(Records contained in a dataset)
· · · · ·

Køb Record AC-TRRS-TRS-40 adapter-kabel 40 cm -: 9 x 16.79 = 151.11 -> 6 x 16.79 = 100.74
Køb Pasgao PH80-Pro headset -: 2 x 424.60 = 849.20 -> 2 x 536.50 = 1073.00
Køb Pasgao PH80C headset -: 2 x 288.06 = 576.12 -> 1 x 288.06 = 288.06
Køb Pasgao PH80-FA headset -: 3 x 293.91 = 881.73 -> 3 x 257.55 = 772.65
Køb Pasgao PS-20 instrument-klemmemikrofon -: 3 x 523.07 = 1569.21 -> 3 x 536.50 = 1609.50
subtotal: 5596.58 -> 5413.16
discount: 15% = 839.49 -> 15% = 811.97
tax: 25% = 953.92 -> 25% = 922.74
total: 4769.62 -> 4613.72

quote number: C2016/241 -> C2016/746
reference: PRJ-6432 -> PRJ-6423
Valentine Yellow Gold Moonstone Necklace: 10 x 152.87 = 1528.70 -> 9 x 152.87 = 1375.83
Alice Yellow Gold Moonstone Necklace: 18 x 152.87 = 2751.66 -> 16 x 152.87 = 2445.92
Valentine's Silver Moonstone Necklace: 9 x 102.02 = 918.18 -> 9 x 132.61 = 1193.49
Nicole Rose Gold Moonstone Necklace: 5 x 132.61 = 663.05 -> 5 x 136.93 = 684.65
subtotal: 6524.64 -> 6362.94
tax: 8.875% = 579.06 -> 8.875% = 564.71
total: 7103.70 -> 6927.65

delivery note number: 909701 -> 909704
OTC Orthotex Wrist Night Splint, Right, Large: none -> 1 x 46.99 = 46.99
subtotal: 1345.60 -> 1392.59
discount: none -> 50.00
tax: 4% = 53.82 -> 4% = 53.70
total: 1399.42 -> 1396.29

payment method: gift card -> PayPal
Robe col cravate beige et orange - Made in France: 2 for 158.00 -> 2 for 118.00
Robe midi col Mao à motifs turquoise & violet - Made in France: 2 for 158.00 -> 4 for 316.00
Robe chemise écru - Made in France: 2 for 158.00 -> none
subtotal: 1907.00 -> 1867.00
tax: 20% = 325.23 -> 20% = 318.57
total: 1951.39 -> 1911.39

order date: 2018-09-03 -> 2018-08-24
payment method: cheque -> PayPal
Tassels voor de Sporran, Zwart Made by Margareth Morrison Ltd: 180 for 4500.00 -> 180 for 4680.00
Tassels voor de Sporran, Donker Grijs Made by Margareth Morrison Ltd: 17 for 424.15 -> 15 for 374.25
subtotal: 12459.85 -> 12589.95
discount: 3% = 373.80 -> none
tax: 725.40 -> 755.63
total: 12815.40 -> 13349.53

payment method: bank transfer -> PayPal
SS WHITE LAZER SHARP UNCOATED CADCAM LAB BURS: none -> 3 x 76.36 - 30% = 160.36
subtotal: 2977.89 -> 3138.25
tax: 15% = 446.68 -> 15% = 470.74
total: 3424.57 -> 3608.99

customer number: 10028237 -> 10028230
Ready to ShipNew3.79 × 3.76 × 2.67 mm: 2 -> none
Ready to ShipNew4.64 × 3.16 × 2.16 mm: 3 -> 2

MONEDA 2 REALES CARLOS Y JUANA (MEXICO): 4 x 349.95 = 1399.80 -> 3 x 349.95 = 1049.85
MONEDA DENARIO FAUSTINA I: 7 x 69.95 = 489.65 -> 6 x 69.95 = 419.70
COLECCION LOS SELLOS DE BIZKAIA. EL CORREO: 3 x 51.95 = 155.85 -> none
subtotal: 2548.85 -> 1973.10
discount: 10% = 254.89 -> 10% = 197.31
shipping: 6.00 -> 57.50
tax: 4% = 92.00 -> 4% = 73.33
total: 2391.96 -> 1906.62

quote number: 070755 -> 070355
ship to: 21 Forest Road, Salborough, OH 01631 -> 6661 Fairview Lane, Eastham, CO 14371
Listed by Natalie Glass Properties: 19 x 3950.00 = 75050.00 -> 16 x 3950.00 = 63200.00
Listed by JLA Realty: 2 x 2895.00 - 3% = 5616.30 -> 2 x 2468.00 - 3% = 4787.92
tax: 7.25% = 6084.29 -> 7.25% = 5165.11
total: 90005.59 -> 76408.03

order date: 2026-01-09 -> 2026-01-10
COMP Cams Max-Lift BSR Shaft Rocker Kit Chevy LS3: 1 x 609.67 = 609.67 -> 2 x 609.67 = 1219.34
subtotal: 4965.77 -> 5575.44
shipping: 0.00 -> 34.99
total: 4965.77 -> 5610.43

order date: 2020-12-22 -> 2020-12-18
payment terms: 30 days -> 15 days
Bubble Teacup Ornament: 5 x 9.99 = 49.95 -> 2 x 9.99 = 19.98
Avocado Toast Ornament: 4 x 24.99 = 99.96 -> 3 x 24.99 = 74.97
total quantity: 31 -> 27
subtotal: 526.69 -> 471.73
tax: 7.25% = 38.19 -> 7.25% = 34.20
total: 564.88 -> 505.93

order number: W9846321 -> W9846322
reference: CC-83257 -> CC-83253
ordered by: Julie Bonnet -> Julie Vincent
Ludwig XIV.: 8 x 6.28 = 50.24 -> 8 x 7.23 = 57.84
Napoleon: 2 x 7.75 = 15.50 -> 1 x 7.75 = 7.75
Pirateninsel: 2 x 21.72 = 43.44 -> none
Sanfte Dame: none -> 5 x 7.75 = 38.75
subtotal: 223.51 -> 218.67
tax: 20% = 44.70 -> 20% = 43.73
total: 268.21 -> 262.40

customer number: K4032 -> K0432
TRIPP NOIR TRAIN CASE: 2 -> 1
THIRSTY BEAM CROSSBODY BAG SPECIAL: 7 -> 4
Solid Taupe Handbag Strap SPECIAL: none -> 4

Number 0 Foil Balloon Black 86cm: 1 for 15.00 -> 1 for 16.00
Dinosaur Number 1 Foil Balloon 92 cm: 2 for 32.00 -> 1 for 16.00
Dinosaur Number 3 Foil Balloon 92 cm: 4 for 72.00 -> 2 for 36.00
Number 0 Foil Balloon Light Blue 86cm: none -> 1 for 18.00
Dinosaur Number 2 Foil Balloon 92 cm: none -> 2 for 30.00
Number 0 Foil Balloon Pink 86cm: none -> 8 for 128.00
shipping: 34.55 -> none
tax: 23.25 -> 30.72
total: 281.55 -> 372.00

· · · · ·

• **ABOUT THIS EXERCISE**
Say, as a number only, how many lines of the data contain "Gold".

• **YOUR RESPONSE**
3